The samples were washed once with CUT&Tag wash buffer, and the secondary antibody was added to the reaction and incubated for 1 h at 20 °C on a rocking platform. After two additional washes, the Tn5 was added (1:100) in CUT&Tag med buffer (20 mM HEPES (pH 7.5) (Jena Bioscience, CSS-511), 300 mM NaCl (Sigma-Aldrich, S6546), 0.5 mM Spermidine (Sigma-Aldrich, S0266), 5 mM sodium butyrate (Sigma-Aldrich, 303410), Roche Protease Inhibitor (Sigma-Aldrich, 11873580001)). Tn5 was allowed to bind for 1 h at 20 °C on a rocking platform. After two additional washes, the cutting was induced through the addition of 10 mM MgCl₂ in CUT&Tag med buffer. After 1 h at 37 °C, the reaction was stopped by adding a final of 20 mM EDTA, 0.5% SDS and 10 mg of Proteinase K. The reaction was then incubated at 55 °C for 30 min and finally inactivated at 70 °C for 20 min.

The DNA fragments were purified using the ChIP DNA Clean & Concentrator Kit (Zymo Research, D5205). For the elution from the columns 2 pg of Tn5-digested and purified lambda DNA (New England Biolabs, N3011S) were added to be used as spike-in normalizer for later analysis, when needed. Purified fragments were indexed for 15 cycles (1 × 5 min at 58 °C, 1 × 5 min at 72 °C, 1 × 30 s at 98 °C, 14 × 10 s at 98 °C, 30 s at 63 °C, 1 × 1 min at 72 °C, ∞ at 4 °C) using NEBNext HighFidelty 2× PCR Master Mix (New England Biolabs, M0541S) and Illumina i5 and i7 indices⁵⁹. The libraries were then purified using AMPure beads (Beckman Coulter, A63881), measured and quality controlled with Qubit DNA HS Assay (Thermo Fisher Scientific, Q32854) and on a TapeStation (Agilent, 5067-4626) and then sequenced (PE, 2 × 50 bp).

Hashing and scRNA-seq

Cells were either processed right after dissociation or recovered after cryostorage. To recover the cells after cryostorage, the cryovials were incubated in a water bath at 37 °C until only a small ice piece was left inside the tube.

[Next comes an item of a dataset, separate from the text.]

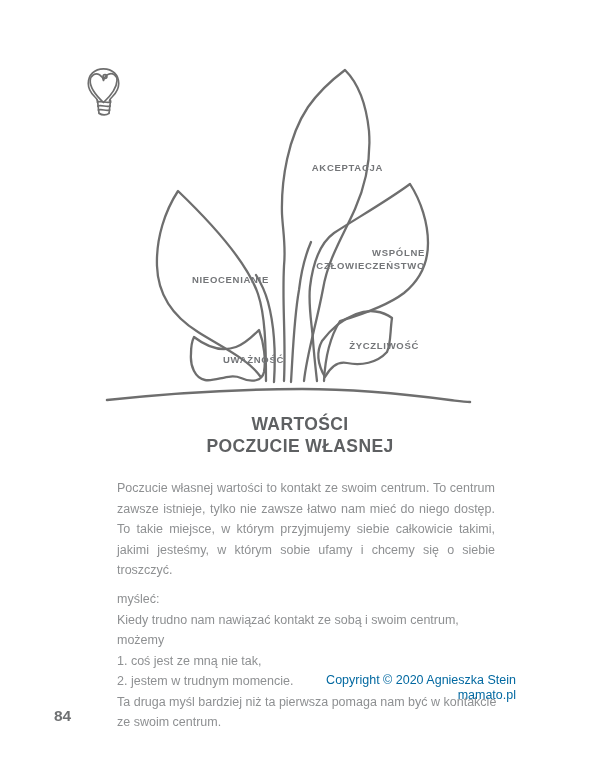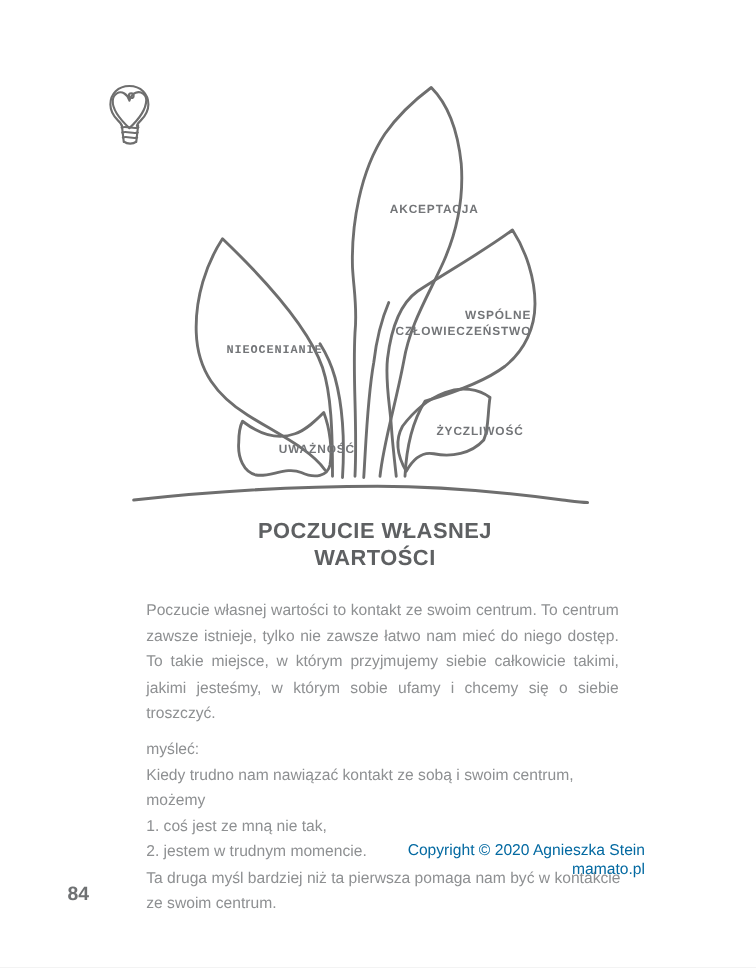"NIEOCENIANIE" div.leaf-label { font-family: Liberation Mono, monospace -> none; left: 138px -> 149px }
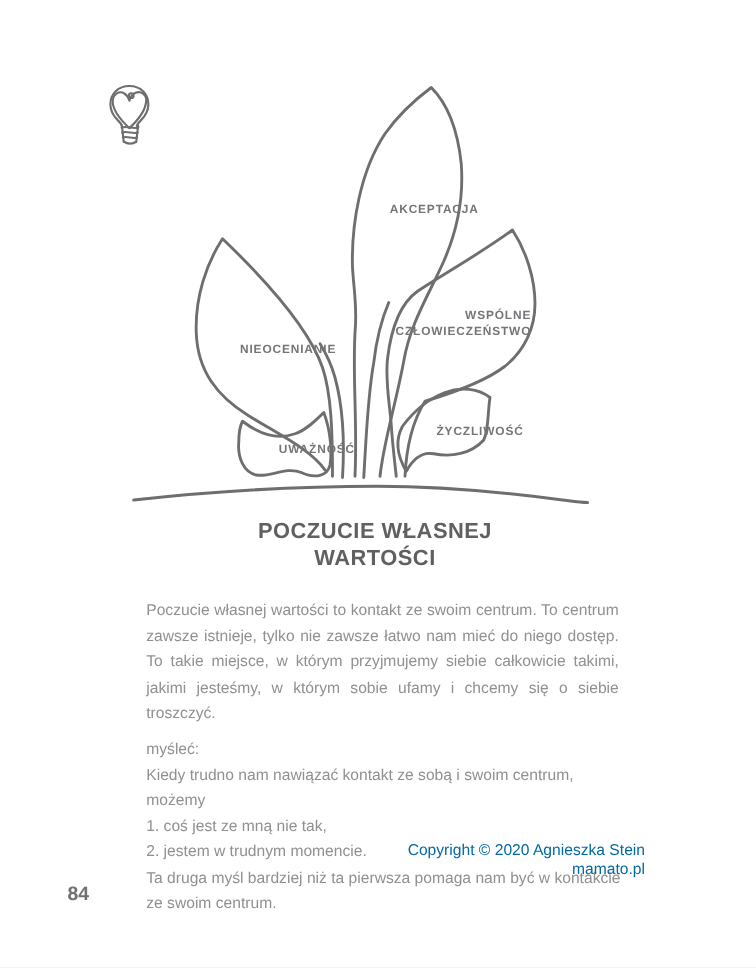"POCZUCIE WŁASNEJ" div { order: before "WARTOŚCI" -> after "WARTOŚCI" }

The cells were then transferred into pre-warmed DMEM/F-12 (Gibco, 31330038) supplemented with 10% FBS final (Merck, ES-009-B). After washing twice with DPBS (Gibco, 14190144) supplemented with 0.5% BSA, the cells were filtered with a 40-µm Flowmi filter and counted using the trypan blue assay on the automated cell counter Countess (Thermo Fisher Scientific). Cell viability was approximately 80–95%. Cells were further diluted to be processed in the 10x Genomics single-cell RNA expression v3.1 assay, strictly following the manufacturer’s guidelines.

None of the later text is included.